I still lament the loss of static art, the no-longer-ubiquitous “album cover,” and to that end, at least one company panders to my tastes in that there are album-sized frames available, mass-produced but looks like custom frames for the days of vinyl when audio deteriorated rapidly, but the artwork was timeless. All strictly analog, as well.
I read Mark Cuban’s blog from time to time. As a South Texas resident, I have two favorite (basketball) teams: The Spurs and whoever is playing Dallas. So the sport material is lost on me; however, his writing is clean, crisp, and occasionally wrong. Quality and balls make up for mistakes. I pay little attention to the sports stuff, but the media observations are welcome.
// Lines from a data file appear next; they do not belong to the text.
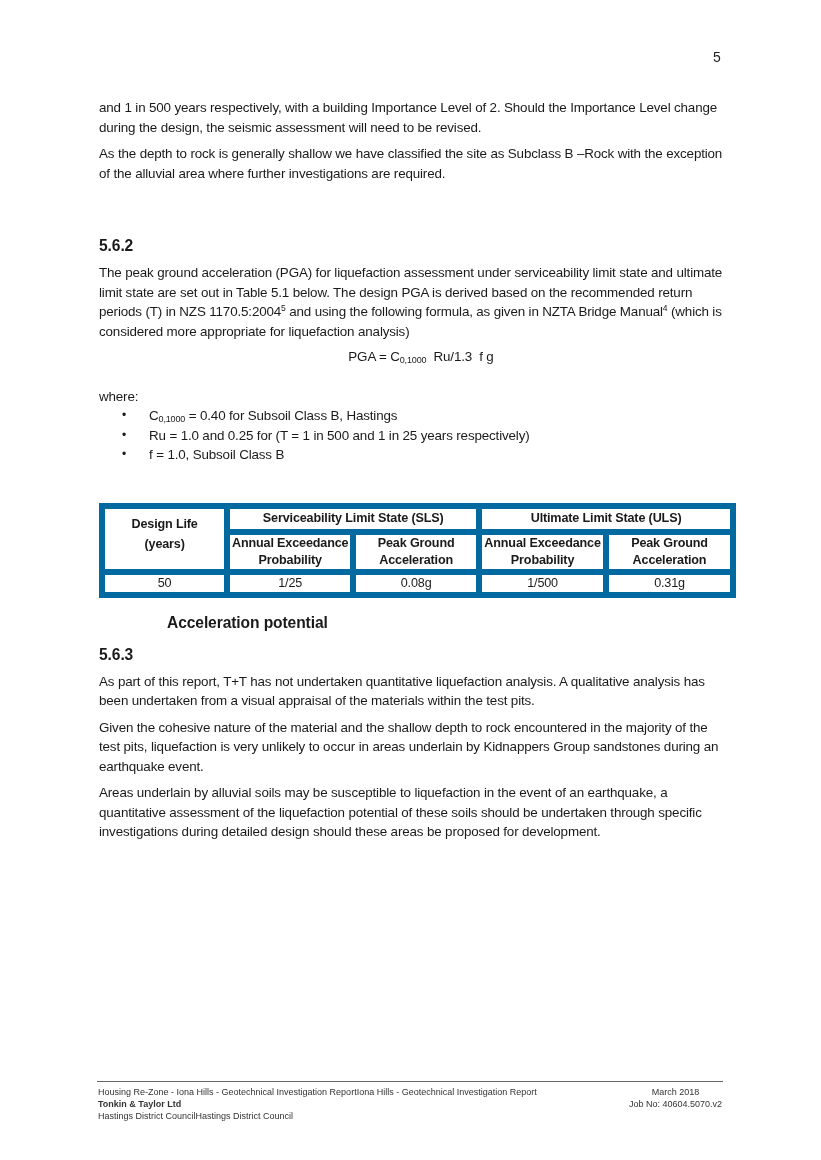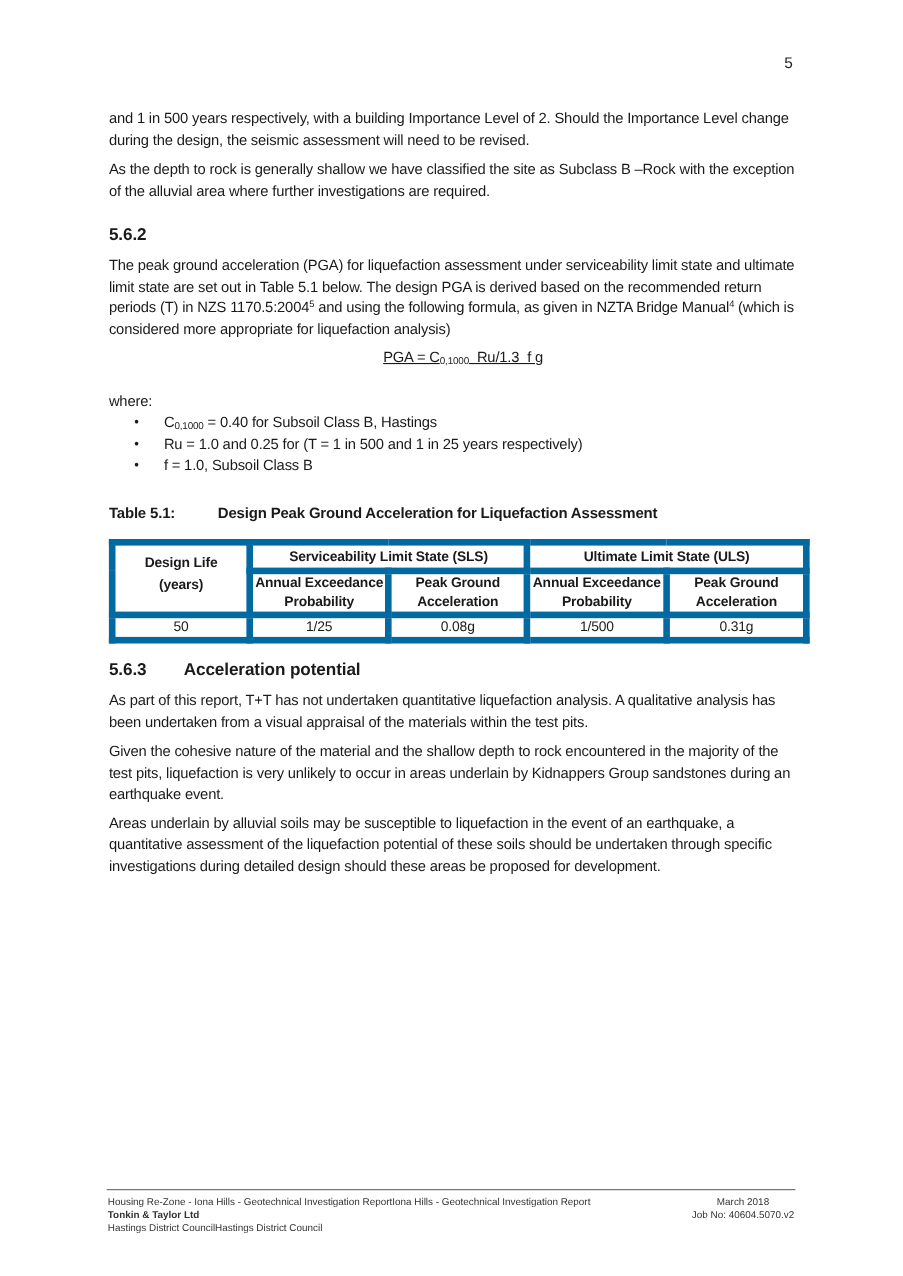--- a/index.html
+++ b/index.html
@@ -14,23 +14,23 @@
   }
   .content {
     position: absolute; left: 99px; top: 98px; width: 630px;
     font-size: 13.4px; line-height: 19.5px; letter-spacing: -0.15px;
   }
   p { margin: 0 0 7px 0; }
   h2 {
     font-size: 15.6px; font-weight: bold; margin: 0; line-height: 20px;
     display: flex; letter-spacing: -0.1px;
   }
-  h2 .num { width: 68px; display: inline-block; }
+  h2 .num { width: 68px; display: inline-block; margin-top: 32px; }
   .formula {
-    text-align: center; margin: 6px 0 6px 0; padding-left: 14px; text-decoration: underline;
+    text-align: center; margin: 6px 0 6px 0; padding-left: 14px;
   }
   sub { font-size: 9px; vertical-align: -2px; line-height: 0; }
   sup { font-size: 8.5px; vertical-align: 5px; line-height: 0; }
   ul { margin: 0; padding: 0; list-style: none; }
   ul li { position: relative; padding-left: 50px; }
   ul li .bullet {
     position: absolute; left: 23px; top: 0; font-size: 12px;
   }
   .table-caption {
     font-weight: bold; display: flex; margin: 0; font-size: 13.6px;
@@ -71,24 +71,20 @@
     </li>
     <li>
       <span class="bullet">•</span><span>Ru = 1.0 and 0.25 for (T = 1 in 500 and 1 in 25 years respectively)</span>
     </li>
     <li>
       <span class="bullet">•</span><span>f = 1.0, Subsoil Class B</span>
     </li>
   </ul>
 
   <div style="height:24px"></div>
-  <div class="table-caption">
-    <span class="cap-num">Table 5.1:</span>
-    <span>Design Peak Ground Acceleration for Liquefaction Assessment</span>
-  </div>
 
   <table>
     <colgroup>
       <col style="width:127px">
         <col style="width:127px">
         <col style="width:127px">
         <col style="width:128px">
         <col style="width:128px">
     </colgroup>
     <tbody>

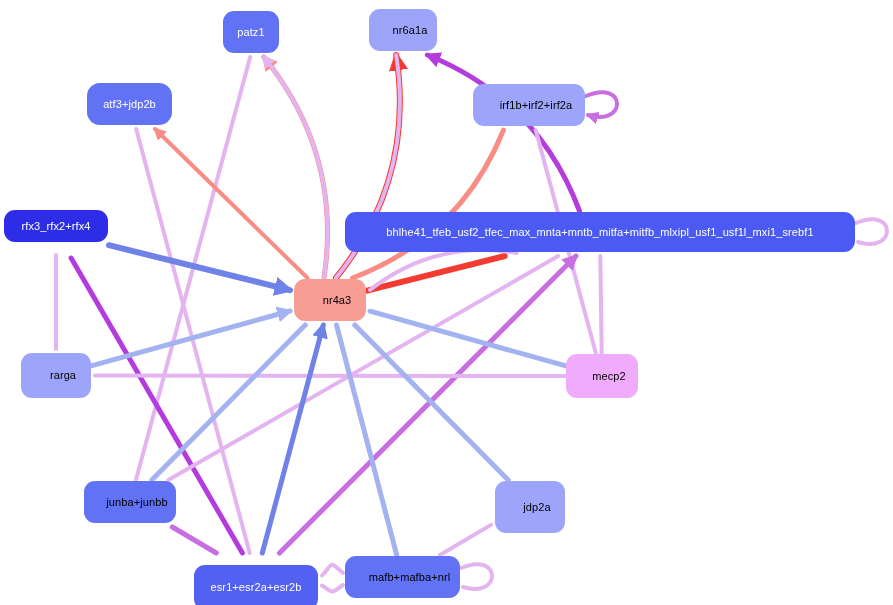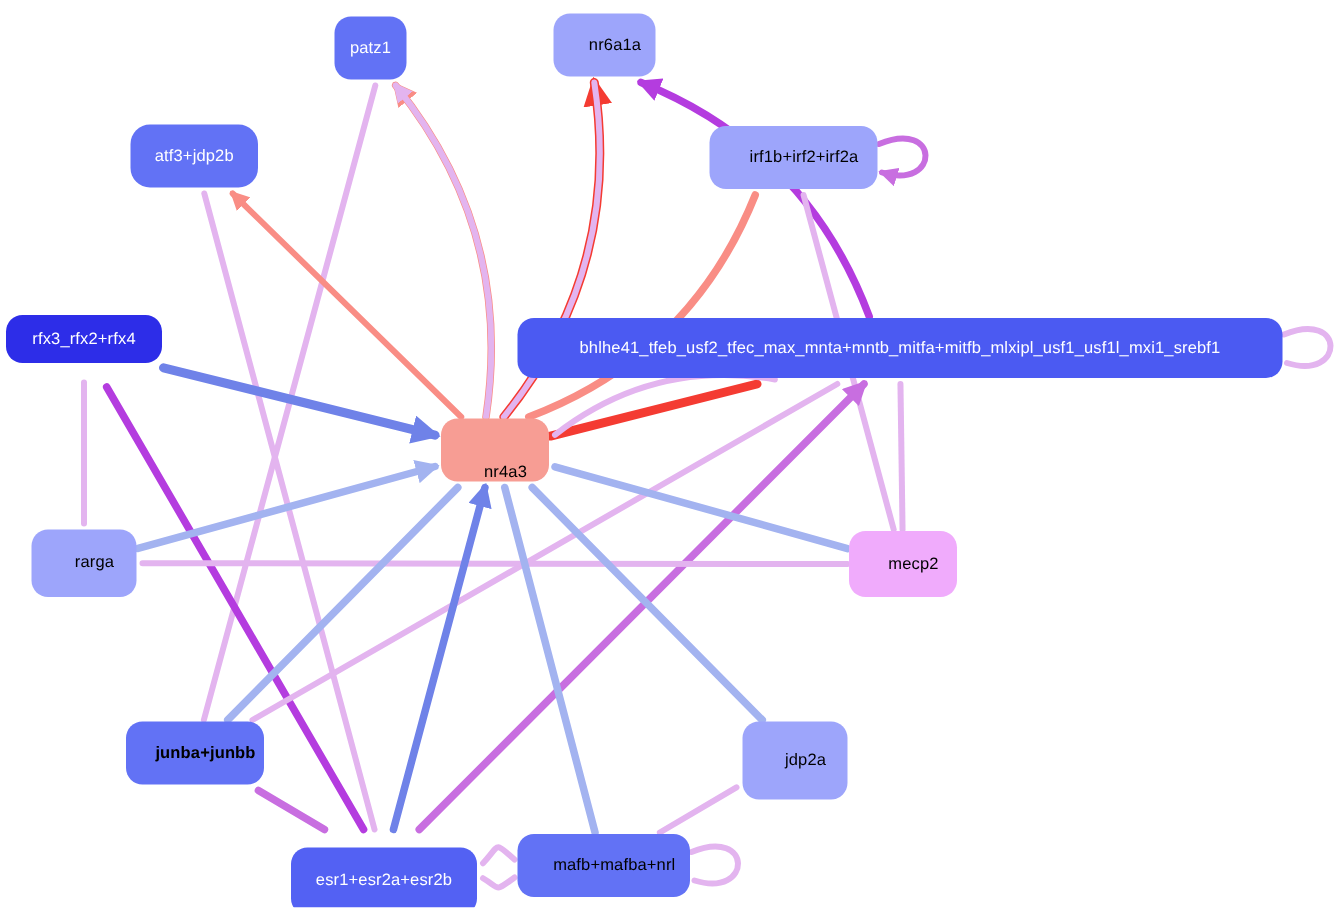--- a/index.html
+++ b/index.html
@@ -92,48 +92,48 @@
         <path d="M396.7,555.0 L336.5,325.0" fill="none" stroke="#a3b3f0" stroke-width="5" stroke-linecap="round" marker-end="url(##a3b3f0-5)"></path>
         <path d="M508.2,480.0 L354.8,325.0" fill="none" stroke="#a3b3f0" stroke-width="5" stroke-linecap="round" marker-end="url(##a3b3f0-5)"></path>
         <path d="M216.3,553.0 L172.3,527.0" fill="none" stroke="#c86ee0" stroke-width="5" stroke-linecap="round" marker-end="url(##c86ee0-5)"></path>
         <path d="M439.9,555.0 L491.0,524.9" fill="none" stroke="#e3b4ef" stroke-width="4" stroke-linecap="round" marker-end="url(##e3b4ef-4)"></path>
         <path d="M343,573 C329,561 334,562.5 322,575.5 M343,585 C329,595 334,592.5 322,585.5" fill="none" stroke="#e3b4ef" stroke-width="4" stroke-linecap="round" marker-end="url(##e3b4ef-4)"></path>
         <path d="M461,568 C502,551 502,599 463,587" fill="none" stroke="#e3b4ef" stroke-width="4" stroke-linecap="round" marker-end="url(##e3b4ef-4)"></path>
       </g>
   </svg>
 
   <div id="node-group">
-      <div class="node light-text" style="left: 223px; top: 11px; width: 48px; height: 42px; background: rgb(98, 114, 245);">
+      <div class="node light-text" style="left: 223px; top: 11px; width: 56px; height: 42px; background: rgb(98, 114, 245);">
         <span>patz1</span>
       </div>
       <div class="node dark-text" style="left: 369px; top: 9px; width: 68px; height: 42px; background: rgb(157, 165, 251);">
         <span>nr6a1a</span>
       </div>
       <div class="node light-text" style="left: 87px; top: 83px; width: 85px; height: 42px; background: rgb(98, 114, 245); border-radius: 13px;">
         <span>atf3+jdp2b</span>
       </div>
       <div class="node dark-text" style="left: 473px; top: 84px; width: 112px; height: 42px; background: rgb(157, 165, 251);">
         <span>irf1b+irf2+irf2a</span>
       </div>
       <div class="node light-text" style="left: 4px; top: 210px; width: 104px; height: 32px; background: rgb(45, 45, 232);">
         <span>rfx3_rfx2+rfx4</span>
       </div>
       <div class="node light-text" style="left: 345px; top: 212px; width: 510px; height: 40px; background: rgb(75, 90, 242);">
         <span>bhlhe41_tfeb_usf2_tfec_max_mnta+mntb_mitfa+mitfb_mlxipl_usf1_usf1l_mxi1_srebf1</span>
       </div>
-      <div class="node dark-text" style="left: 294px; top: 279px; width: 72px; height: 42px; background: rgb(247, 157, 148); align-items: flex-end;">
+      <div class="node dark-text" style="left: 294px; top: 279px; width: 72px; height: 42px; background: rgb(247, 157, 148);">
         <span>nr4a3</span>
       </div>
       <div class="node dark-text" style="left: 21px; top: 353px; width: 70px; height: 45px; background: rgb(157, 165, 251);">
         <span>rarga</span>
       </div>
       <div class="node dark-text" style="left: 566px; top: 354px; width: 72px; height: 44px; background: #f0abfc;">
         <span>mecp2</span>
       </div>
-      <div class="node dark-text" style="left: 84px; top: 481px; width: 92px; height: 42px; background: rgb(98, 114, 245); font-weight: bold;">
+      <div class="node dark-text" style="left: 84px; top: 481px; width: 92px; height: 42px; background: rgb(98, 114, 245);">
         <span>junba+junbb</span>
       </div>
       <div class="node dark-text" style="left: 495px; top: 481px; width: 70px; height: 52px; background: rgb(157, 165, 251);">
         <span>jdp2a</span>
       </div>
       <div class="node light-text" style="left: 194px; top: 554px; width: 124px; height: 45px; background: rgb(83, 97, 243); margin-top: 11px;">
         <span>esr1+esr2a+esr2b</span>
       </div>
       <div class="node dark-text" style="left: 345px; top: 556px; width: 115px; height: 42px; background: rgb(98, 114, 245);">
         <span>mafb+mafba+nrl</span>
In the last year, I’ve purchased a lot fewer music CDs than before. Maybe a half-dozen, maybe a few more. More than two-thirds of my music purchases were impulse buys at a nationally-branded coffee chain that has a music store. I had a handful of “$5 off” coupons. Made it worthwhile.
Other than that? I think I bought a couple of CDs at shows. And I can’t think of anywhere else. One foray into music at Wal-Mart, but I was looking for Latin Tunes, at the time. I was target-specific, geographically-motivated.
Whoever – whatever (in reality) – owns the rights to all the artists’ back catalog? That’s some good money being made there. From licensing for commercials to “greatest hits,” then, “greatest hits volume II,” and finally, “greatest hits of (some year),” and the “ultimate collection.”